A boundary realignment is an adjustment of the title boundaries that does not increase the number of existing lots. In many cases a boundary realignment is carried out to resolve encroachment issues between adjoining owners. The boundary in question can be realigned to ensure that the encroachment is contained wholly within the lot that the structure is erected on.
You may have property that is comprised of two or more titles where a house straddles the common boundary. A realignment can move the boundary from its current location closer to the side boundary to create a road frontage lot and a rear access lot. Another example is if two adjoining owners wish to realign a common boundary for the purposes of increasing or decreasing their title area. Land is then purchased/transferred between the two owners.
Boundary Identification Plan
An Identification Survey is performed by a Cadastral Surveyor or a registered person under the supervision of the Cadastral Surveyor, to re-establish the existing title boundaries.
In many cases landowners cannot find the pegs that define their boundaries. This can be due to the original pegs being disturbed during construction, the age of the pegs or natural causes. Before a new fence is constructed it is advisable that an Identification Survey is undertaken to ensure the correct positioning of the fence and avoid conflict with adjoining owners.
When erecting new structures on land an Identification Survey and remarking of the boundaries will ensure that the improvements are contained within the title boundaries. Identification Surveys are often used to settle boundary disputes between neighbours. In certain cases, a subsequent realignment survey is recommended.
When a Cadastral Surveyor performs an Identification Survey any improvements that are on or near the boundary are located and recorded. If encroachments are found then landowners are notified of this. At the completion of the field work the surveyor prepares an Identification Survey Plan which is given to the client. A copy of this plan is also forwarded to the Department of Natural Resources, Mines and Energy.
An easement is a right whereby an owner of land allows another owner rights over part of the land in a particular manner. The land encumbered by the easement is known as the “burdened lot” or “servient tenement”. The land advantaged by the easement is known as the “benefited lot” or “dominant lot”.

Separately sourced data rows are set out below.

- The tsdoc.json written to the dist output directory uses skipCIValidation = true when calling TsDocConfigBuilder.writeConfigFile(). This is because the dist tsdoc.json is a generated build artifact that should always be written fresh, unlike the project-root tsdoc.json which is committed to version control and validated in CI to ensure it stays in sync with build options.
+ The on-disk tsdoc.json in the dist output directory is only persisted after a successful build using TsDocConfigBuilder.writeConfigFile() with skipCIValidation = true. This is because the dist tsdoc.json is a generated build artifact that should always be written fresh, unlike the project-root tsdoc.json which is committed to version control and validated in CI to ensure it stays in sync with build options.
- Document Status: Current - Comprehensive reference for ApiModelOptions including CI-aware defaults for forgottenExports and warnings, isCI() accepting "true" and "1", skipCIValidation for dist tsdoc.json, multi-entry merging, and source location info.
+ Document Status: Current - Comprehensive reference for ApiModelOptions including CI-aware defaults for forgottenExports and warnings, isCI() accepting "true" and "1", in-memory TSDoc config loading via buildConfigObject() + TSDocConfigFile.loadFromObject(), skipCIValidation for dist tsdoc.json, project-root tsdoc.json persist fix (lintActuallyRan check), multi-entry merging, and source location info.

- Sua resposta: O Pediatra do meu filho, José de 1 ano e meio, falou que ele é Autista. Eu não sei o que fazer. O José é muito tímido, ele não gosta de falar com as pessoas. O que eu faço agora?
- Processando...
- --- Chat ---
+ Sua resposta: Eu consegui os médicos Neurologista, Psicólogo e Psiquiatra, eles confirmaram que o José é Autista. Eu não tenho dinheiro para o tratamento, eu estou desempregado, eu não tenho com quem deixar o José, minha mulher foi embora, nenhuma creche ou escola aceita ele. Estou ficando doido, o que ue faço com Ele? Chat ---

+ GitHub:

The easement is recorded on the title and remains within the lot. All future owners of the burdened lot are bound by the easement. However an easement can be surrendered or extinguished with the consent of both parties. Generally, for an easement to exist there must be a benefited and a burdened lot. The exception to this is the case of an ‘easement in gross’ (where there is a burdened lot only) to serve the purposes of local government or a government instrumentality.
An easement survey can only be undertaken by a Cadastral Surveyor or person under the supervision of a Cadastral Surveyor. The extents of the easement are defined and pegged on the ground. This survey is then documented by way of an Easement Survey Plan that complies with the requirements of the Cadastral Survey Requirements and the Registrar of Titles Directions.
In broad terms a Lease Survey may be required to establish a defined area in either land or a building.
If the lease is for part of land then a field survey by a Cadastral Surveyor or person under the supervision of a Cadastral Surveyor, is required to define the extents of the lease on the ground. This survey is then documented by way of a Lease Survey Plan that complies with the requirements of the Cadastral Survey Requirements and the Registrar of Titles Directions. Depending on the term of the lease local government approval may be required.
If the lease is for part of a building and contains no land content then a field survey can be undertaken and a Lease Sketch Plan can be prepared. This work must be carried out by a Cadastral Surveyor or person under the supervision of a Cadastral Surveyor. This Lease Sketch Plan is included in the lease document which is lodged and registered in the Titles Registry. These sketch plans are typically prepared for commercial premises, industrial complexes and shopping centres.